地震

カウントダウンから朝帰りして、疲れて昼過ぎから寝正月。携帯の緊急地震速報が鳴った。半分寝た頭で身体だけ起こしてみたが、揺れは特に感じなかったので再び寝る。その後もなんかいろいろ携帯が鳴っていた気がするが、そのまま寝る。

夕方に起きたら能登でM7.6、最大震度7とのこと。元日から何て日だ。

現地の映像を見ると、築年数の古い木造家屋が軒並み潰れているように見える。ビルも座屈だけでなく横転していたり。相当な被害になりそう。

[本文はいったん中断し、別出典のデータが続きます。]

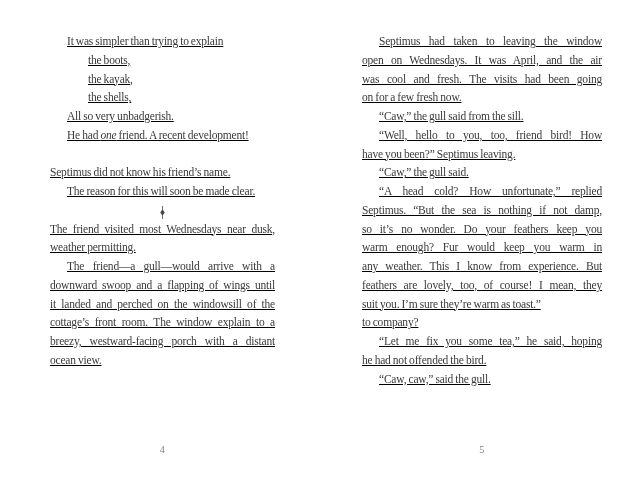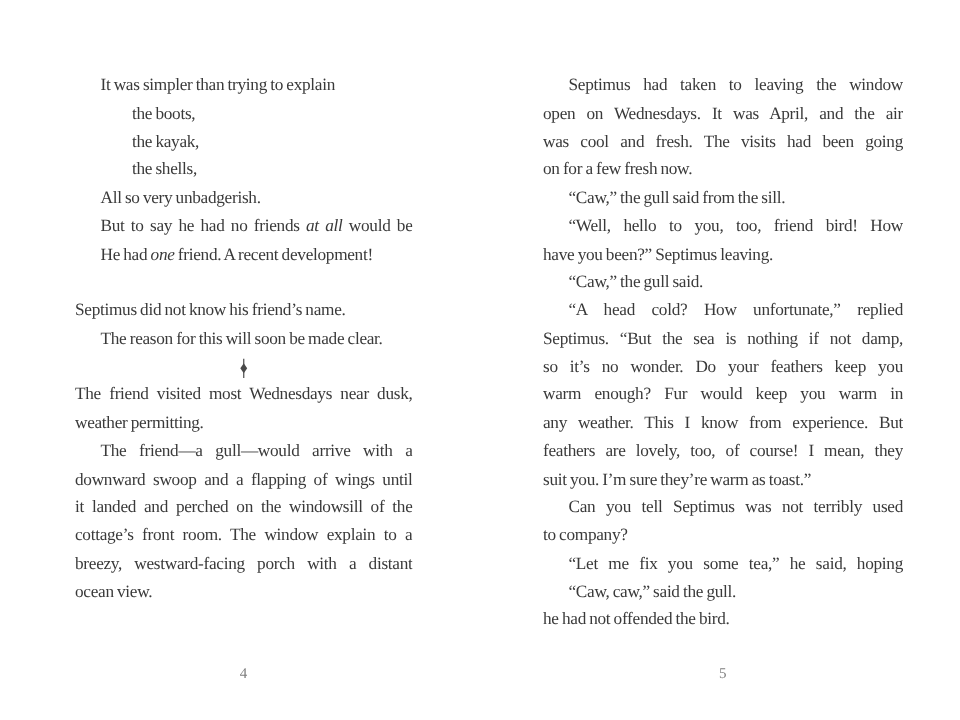"It was simpler than trying" .page { text-decoration: none -> underline; top: 48px -> 32px }
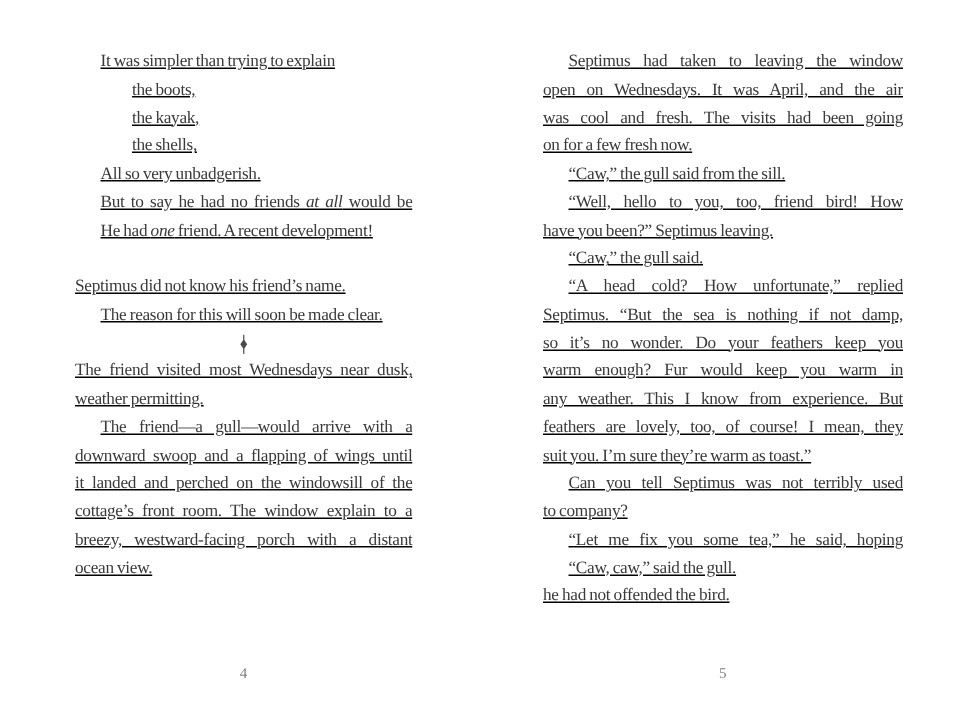"But to say he had" div.line { html: <div>But to say he had no friends <i>at all</i> would be</div> -> none }
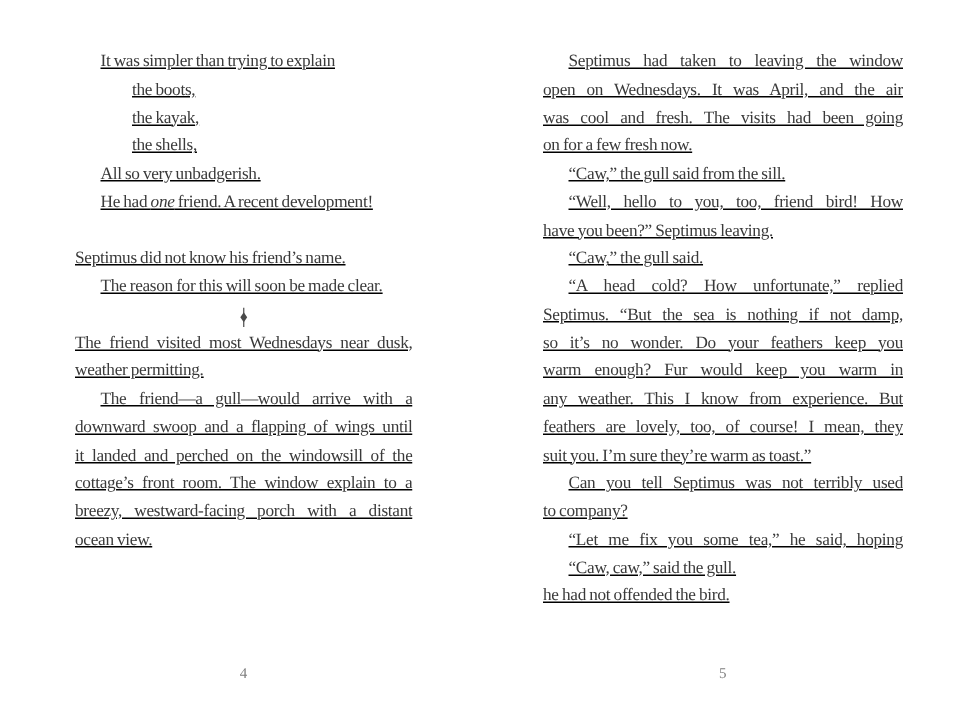"Can you tell Septimus was" div.line { html: <div>Can you tell Septimus was not terribly used</div> -> none }
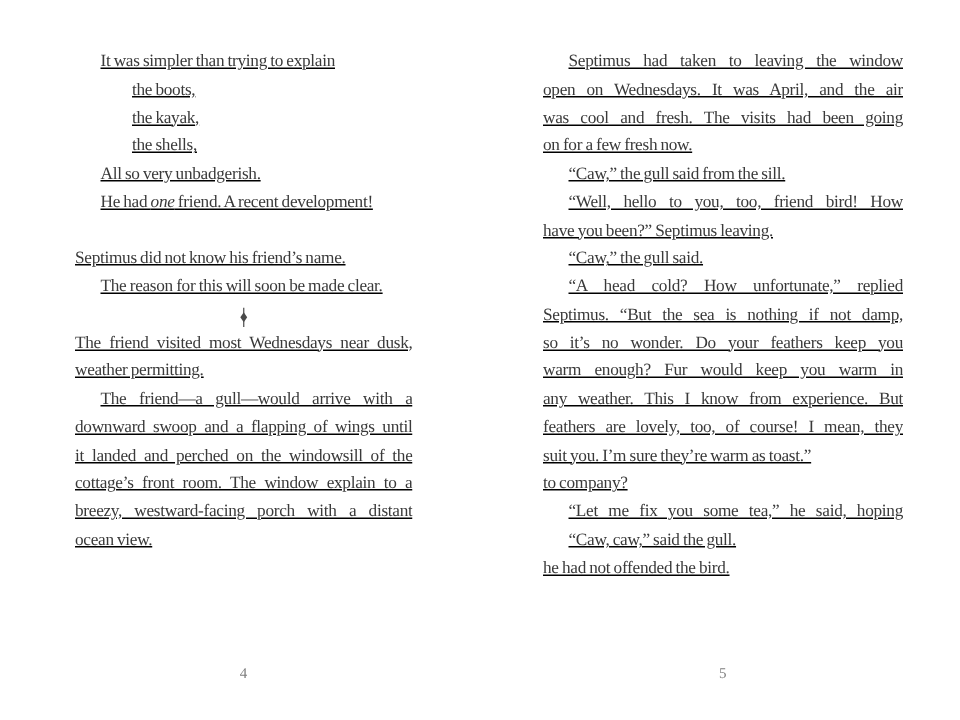"“Caw, caw,” said the gull." div.line { order: before "he had not offended the" -> after "he had not offended the" }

こういう地震があると必ず、人工地震だとか地震兵器だとか言い出す人がいるが、人工地震ではないよ。そういう陰謀が成立すると考える人は自然や科学をナメすぎている。

自然の地震と人工的な地下での爆発は地震波の特徴から区別できる。どこかの国がこっそり核実験をやっていないかという国際的な監視プログラムも、それらの技術を使って監視している。

自然の地震はP波(初期微動)よりS波(主要動)の方が振幅が大きいが、地下での人工的な爆発ではS波はほとんど出ないという特徴がある。地震は岩盤に圧縮力が加わり、圧縮の軸に直交する方向に飛び出そうとする力が働くことで断層がずれて起こる。つまり、ものがずれる現象が根本にあるので、横波であるS波の方が大きくなる。一方、爆発現象は放射状にものが飛散する力に起因するので、縦波の疎密波であるP波が卓越し、S波はほとんど発生しない。

下図は赤の波形が地下核実験、青の波形が同じ地域で発生した地震の波形の例。赤丸・青丸がそれぞれの震源、三角が観測点。

Nuclear Explosion Monitoring | Global Security

他にも、人工的な爆発では短周期の揺れ成分が多くなるとかいろんな特徴があり、詳しく分析することで、自然の地震と人工的な爆発、あるいは地下の空洞の崩落などを区別できるようになっている。

あとまあ、今回の震源は深さ16kmと推定されている(これも地震波の到達時間の違いから求まる)。一方で、これまでに人類が掘ることができた最も深い縦穴は深さ12.2kmに過ぎない。地下16kmにアクセスする手段を持たないのにどうやってそんな深さで人工地震を起こせるんですか、寝言は寝てからおっしゃってください、という話になる。